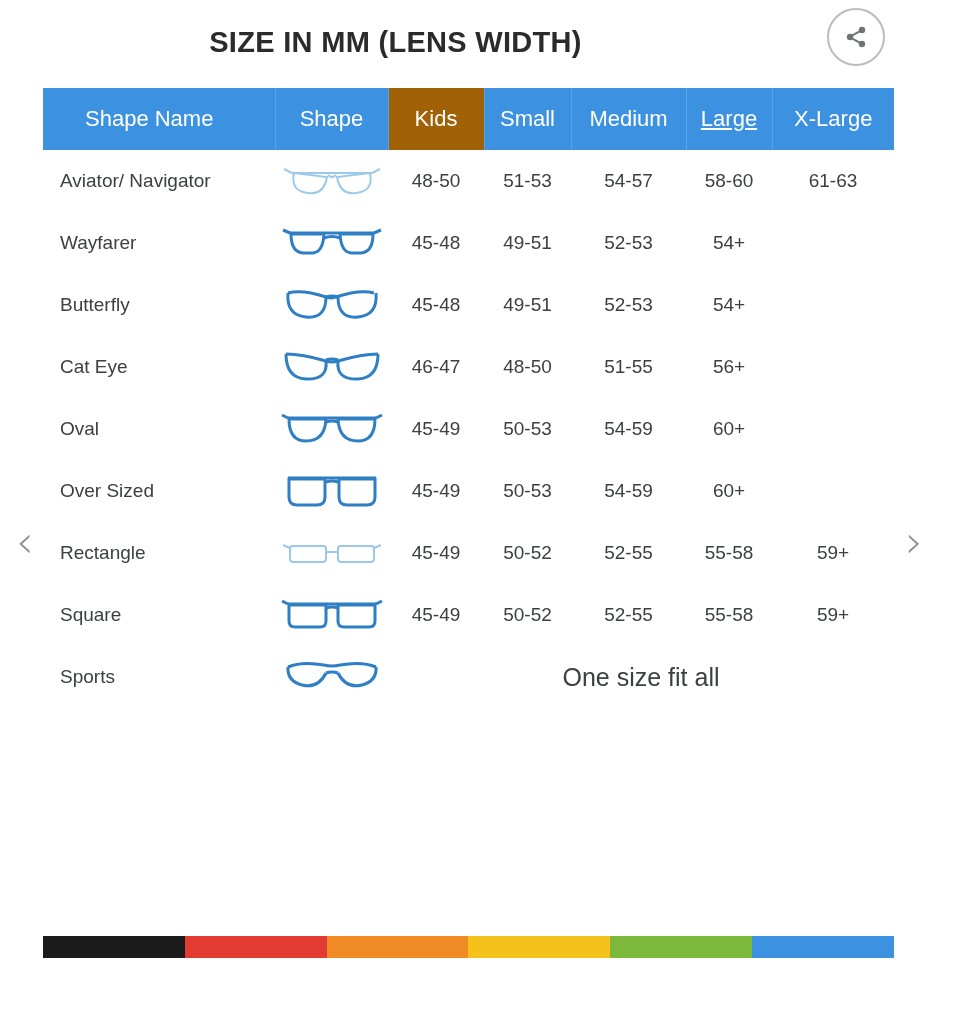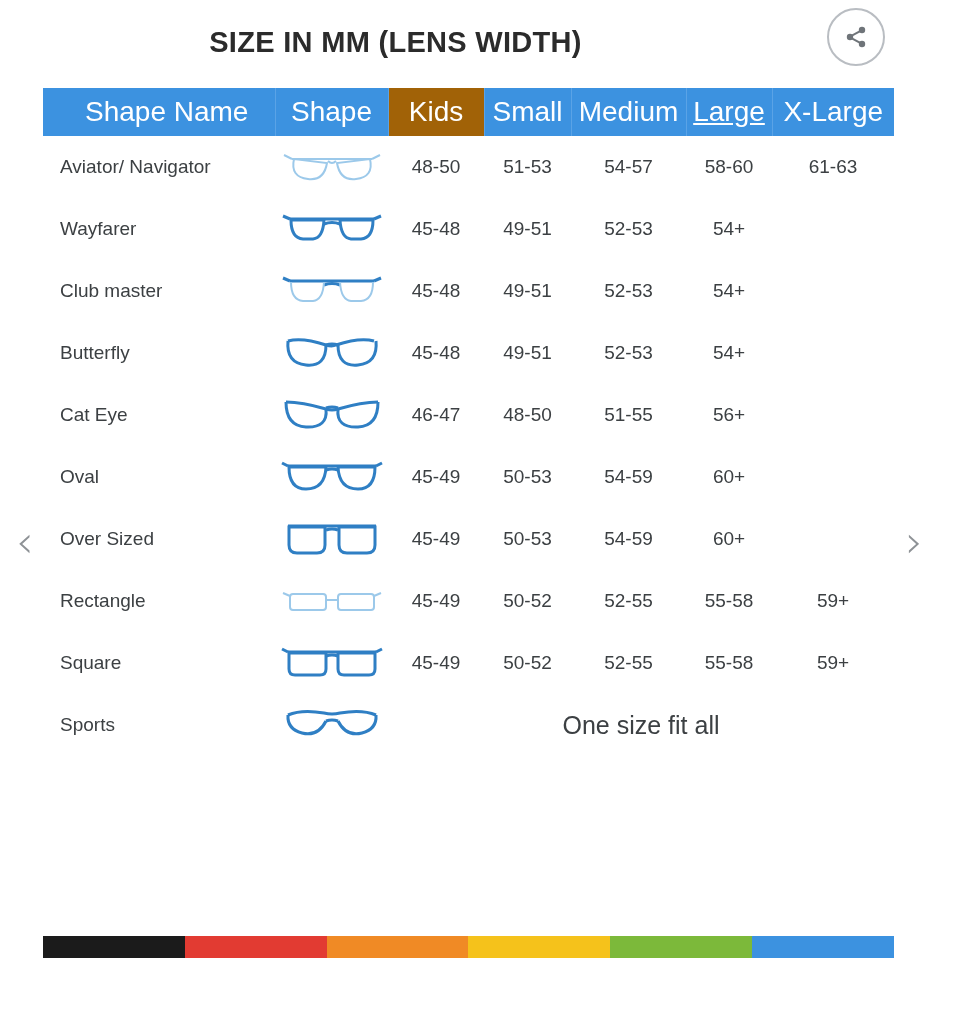--- a/index.html
+++ b/index.html
@@ -70,8 +70,8 @@
     background: #3c92e0;
     color: #ffffff;
     font-weight: normal;
-    font-size: 28px;
-    height: 48px;
+    font-size: 22px;
+    height: 62px;
     vertical-align: middle;
     border-right: 1px solid #5aa3e6;
   }

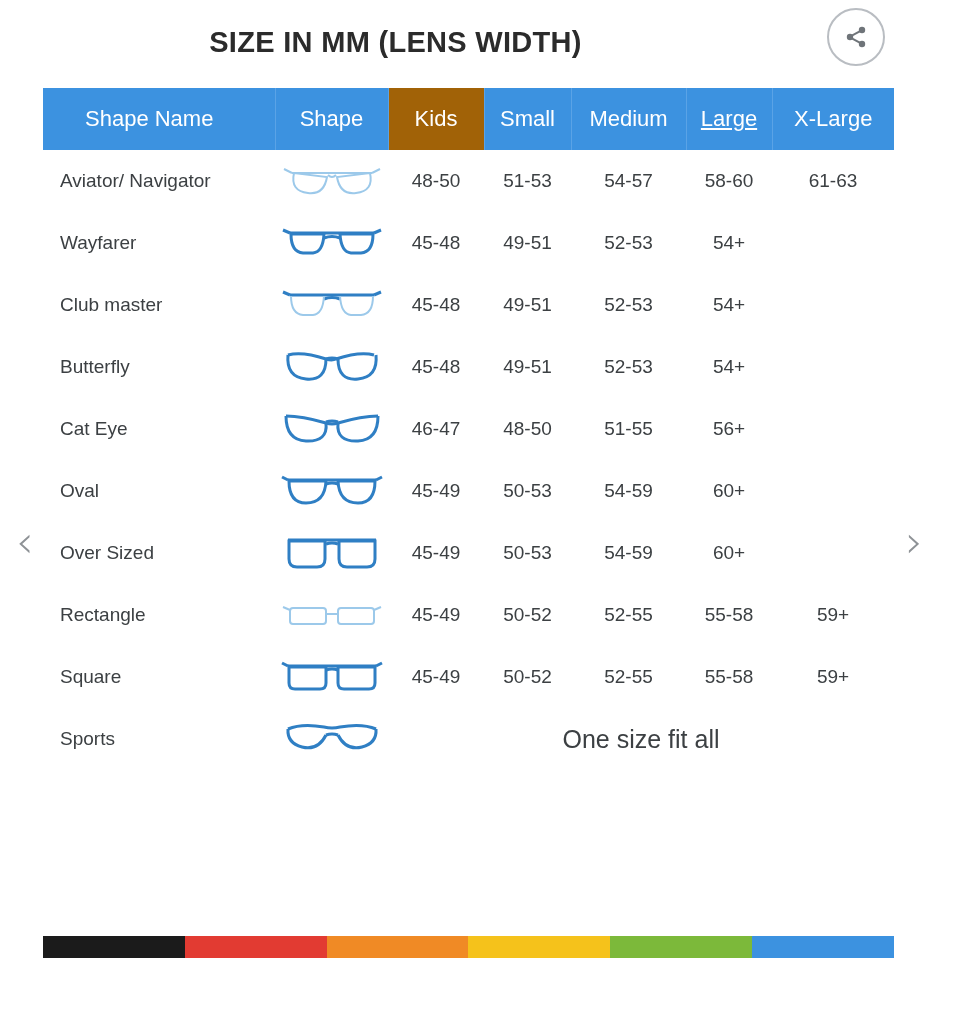--- a/index.html
+++ b/index.html
@@ -219,30 +219,6 @@
           <td></td>
         </tr>
 
-        <tr>
-          <td class="name">Club master</td>
-          <td class="glyph">
-            <div class="g">
-              <svg width="104" height="44" viewBox="0 0 104 44">
-                <g fill="none" stroke="#2f7fc4" stroke-width="3">
-                  <path d="M10 12 h84"></path>
-                  <path d="M44 16 q8 -3 16 0"></path>
-                  <path d="M10 12 l-7 -3"></path>
-                  <path d="M94 12 l7 -3"></path>
-                </g>
-                <g fill="none" stroke="#9cc9ea" stroke-width="2">
-                  <path d="M11 13 q0 18 12 19 h10 q10 -1 11 -19"></path>
-                  <path d="M93 13 q0 18 -12 19 h-10 q-10 -1 -11 -19"></path>
-                </g>
-              </svg>
-            </div>
-          </td>
-          <td>45-48</td>
-          <td>49-51</td>
-          <td>52-53</td>
-          <td>54+</td>
-          <td></td>
-        </tr>
 
         <tr>
           <td class="name">Butterfly</td>

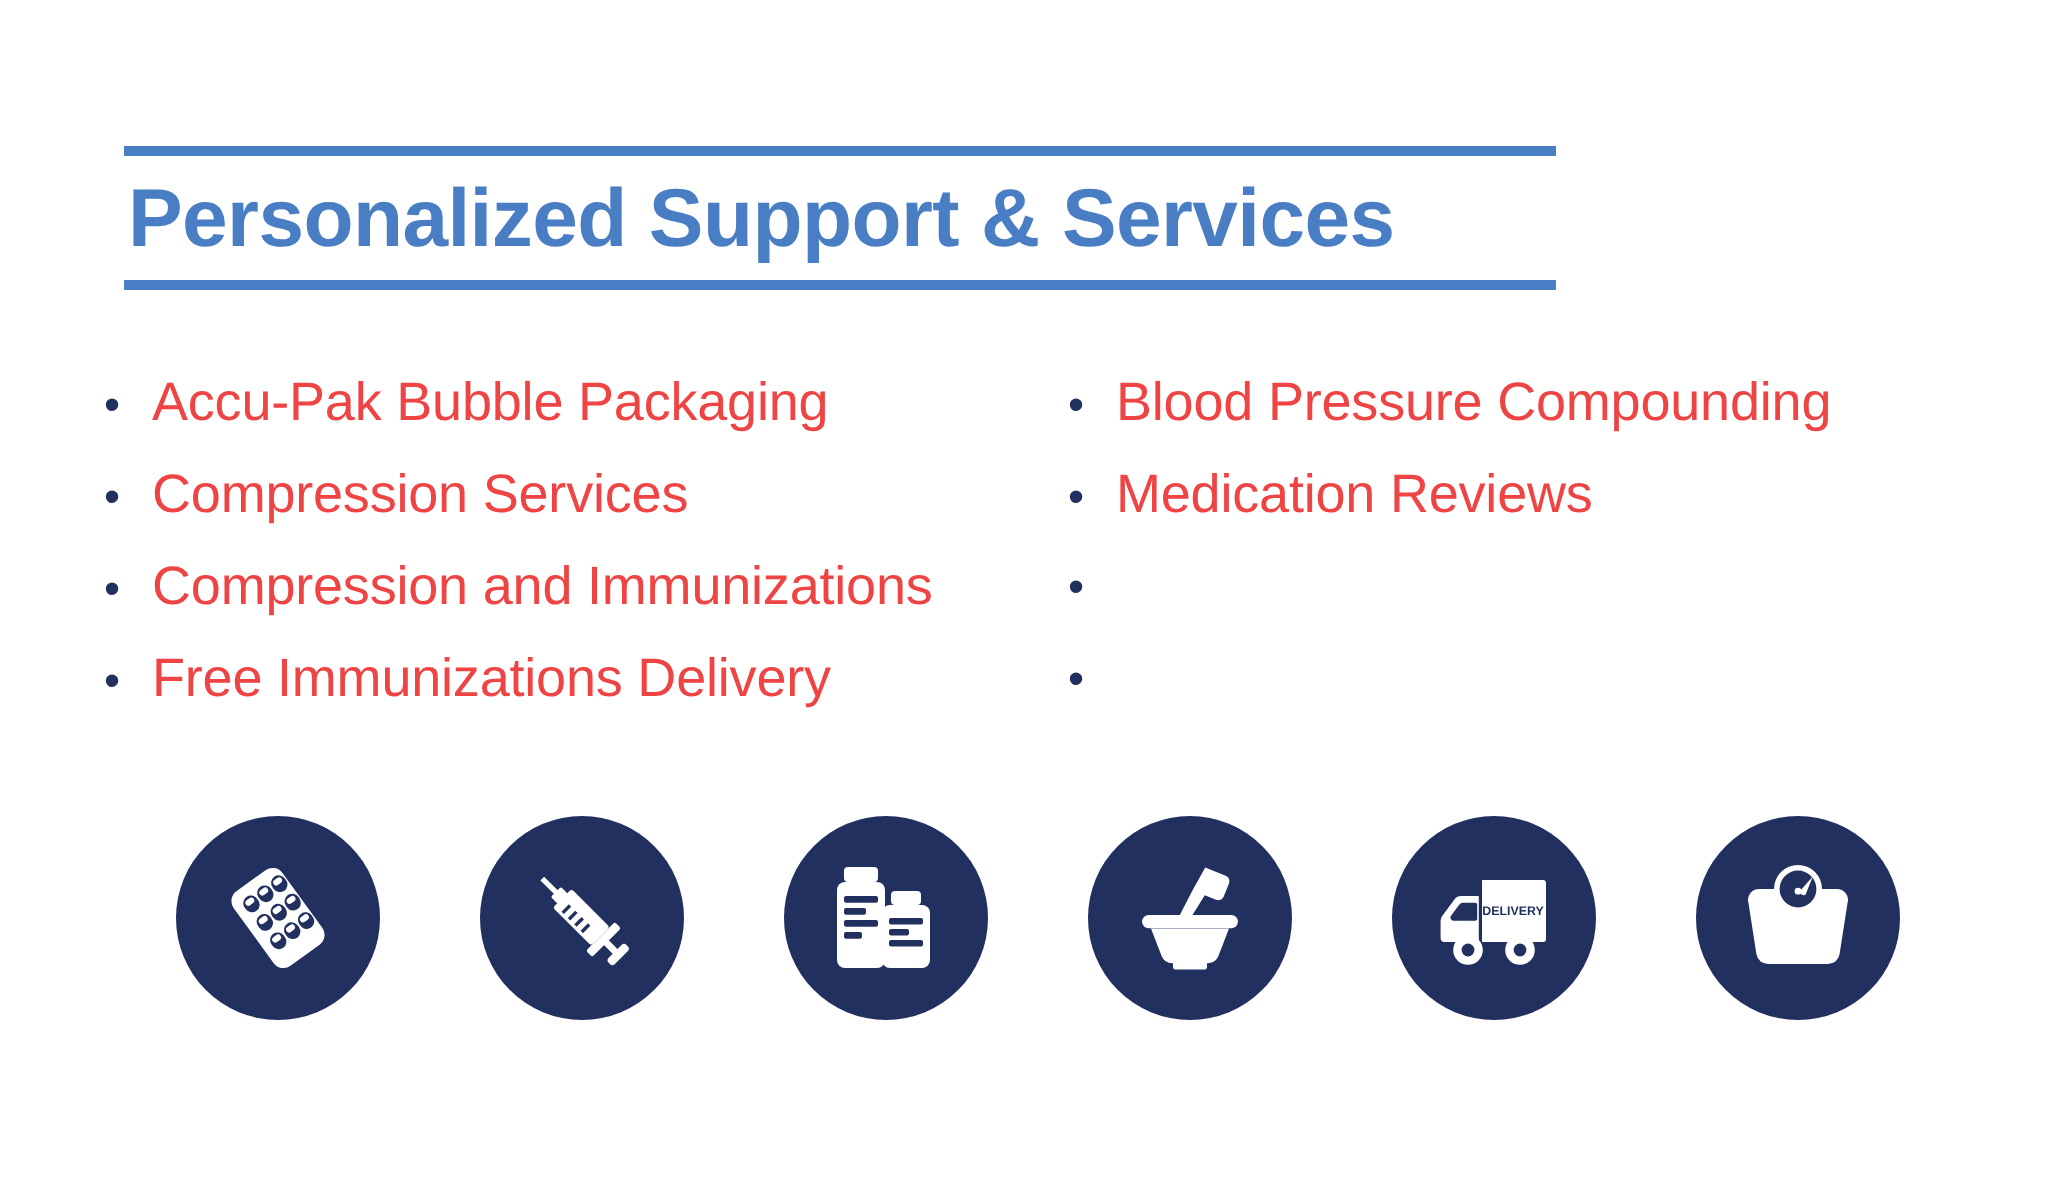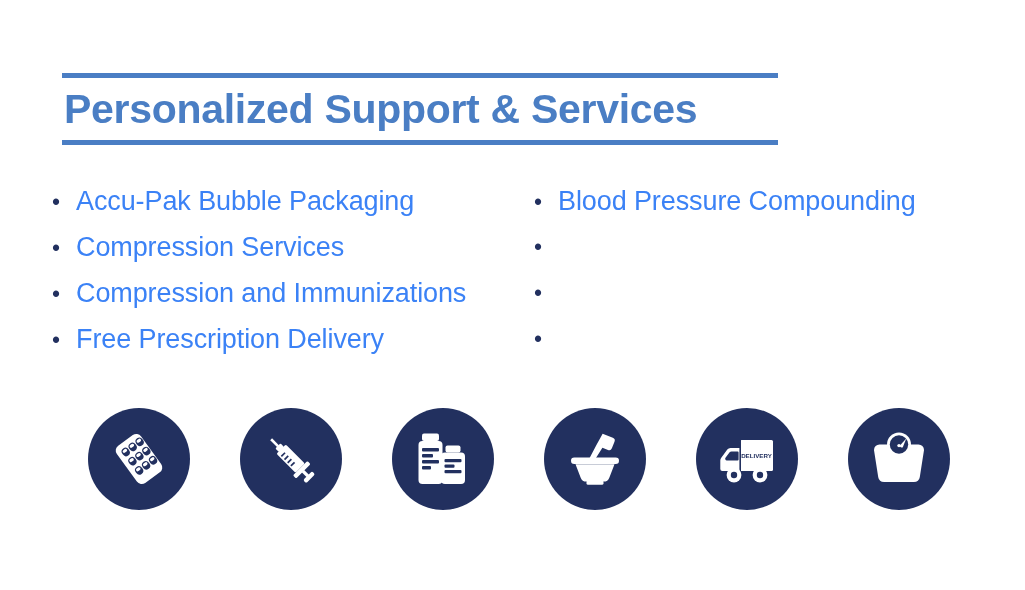--- a/index.html
+++ b/index.html
@@ -80,7 +80,7 @@
     text-align: left;
   }
   .bullet-label {
-    color: #3b82f6;
+    color: #ef4444;
     font-size: 27px;
     line-height: 46px;
     font-family: "Liberation Sans", sans-serif;

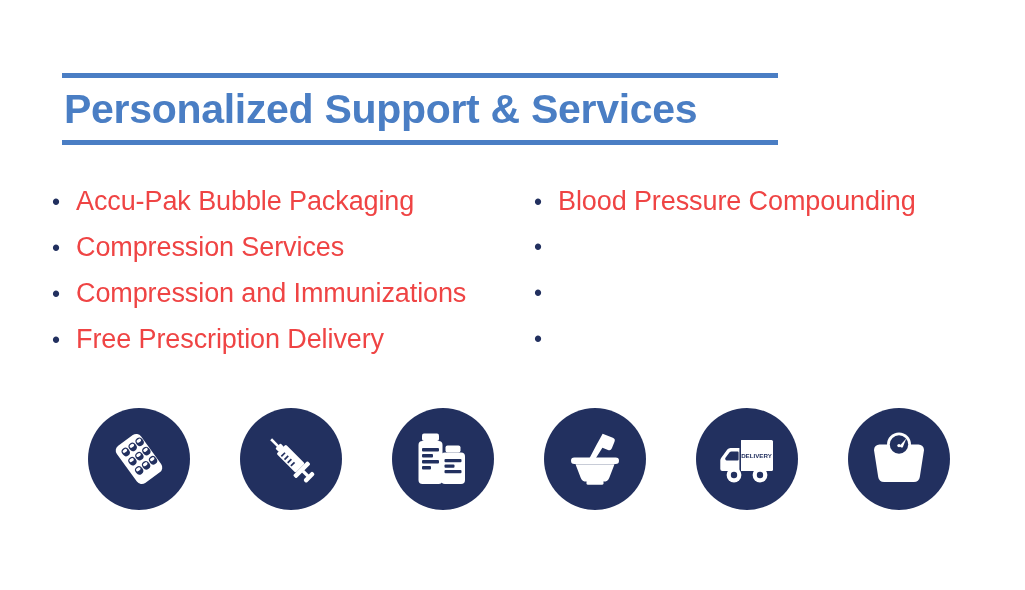--- a/index.html
+++ b/index.html
@@ -155,6 +155,7 @@
       </div>
       <div class="bullet-row">
         <span class="bullet-dot">•</span>
+        <span class="bullet-label">Medication Reviews</span>
       </div>
       <div class="bullet-row">
         <span class="bullet-dot">•</span>

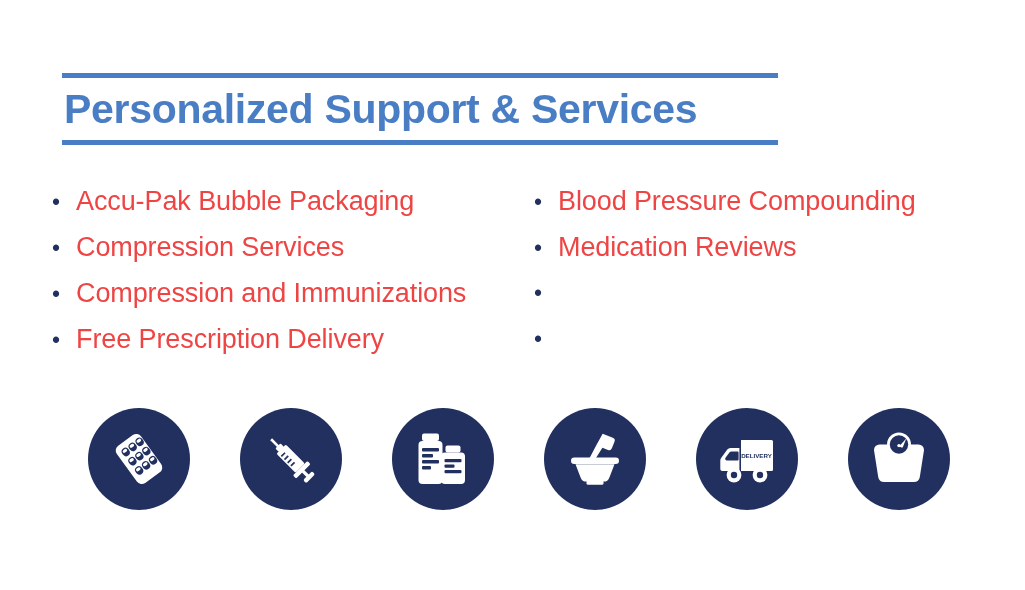--- a/index.html
+++ b/index.html
@@ -144,7 +144,7 @@
       </div>
       <div class="bullet-row">
         <span class="bullet-dot">•</span>
-        <span class="bullet-label">Free Prescription Delivery</span>
+        <span class="bullet-label">Free Immunizations Delivery</span>
       </div>
     </div>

EXERCISE AIM:
From the records above, write out exactly the lines that begin at the line with "font-weight: normal;" and end at the line with "-144,7 +144,7 @@". Pictures must not appear in the output.

RESPONSE TO THE TASK:
     font-weight: normal;
-    font-size: 28px;
-    height: 48px;
+    font-size: 22px;
+    height: 62px;
     vertical-align: middle;
     border-right: 1px solid #5aa3e6;
   }

--- a/index.html
+++ b/index.html
@@ -219,30 +219,6 @@
           <td></td>
         </tr>
 
-        <tr>
-          <td class="name">Club master</td>
-          <td class="glyph">
-            <div class="g">
-              <svg width="104" height="44" viewBox="0 0 104 44">
-                <g fill="none" stroke="#2f7fc4" stroke-width="3">
-                  <path d="M10 12 h84"></path>
-                  <path d="M44 16 q8 -3 16 0"></path>
-                  <path d="M10 12 l-7 -3"></path>
-                  <path d="M94 12 l7 -3"></path>
-                </g>
-                <g fill="none" stroke="#9cc9ea" stroke-width="2">
-                  <path d="M11 13 q0 18 12 19 h10 q10 -1 11 -19"></path>
-                  <path d="M93 13 q0 18 -12 19 h-10 q-10 -1 -11 -19"></path>
-                </g>
-              </svg>
-            </div>
-          </td>
-          <td>45-48</td>
-          <td>49-51</td>
-          <td>52-53</td>
-          <td>54+</td>
-          <td></td>
-        </tr>
 
         <tr>
           <td class="name">Butterfly</td>

--- a/index.html
+++ b/index.html
@@ -80,7 +80,7 @@
     text-align: left;
   }
   .bullet-label {
-    color: #3b82f6;
+    color: #ef4444;
     font-size: 27px;
     line-height: 46px;
     font-family: "Liberation Sans", sans-serif;

--- a/index.html
+++ b/index.html
@@ -155,6 +155,7 @@
       </div>
       <div class="bullet-row">
         <span class="bullet-dot">•</span>
+        <span class="bullet-label">Medication Reviews</span>
       </div>
       <div class="bullet-row">
         <span class="bullet-dot">•</span>

--- a/index.html
+++ b/index.html
@@ -144,7 +144,7 @@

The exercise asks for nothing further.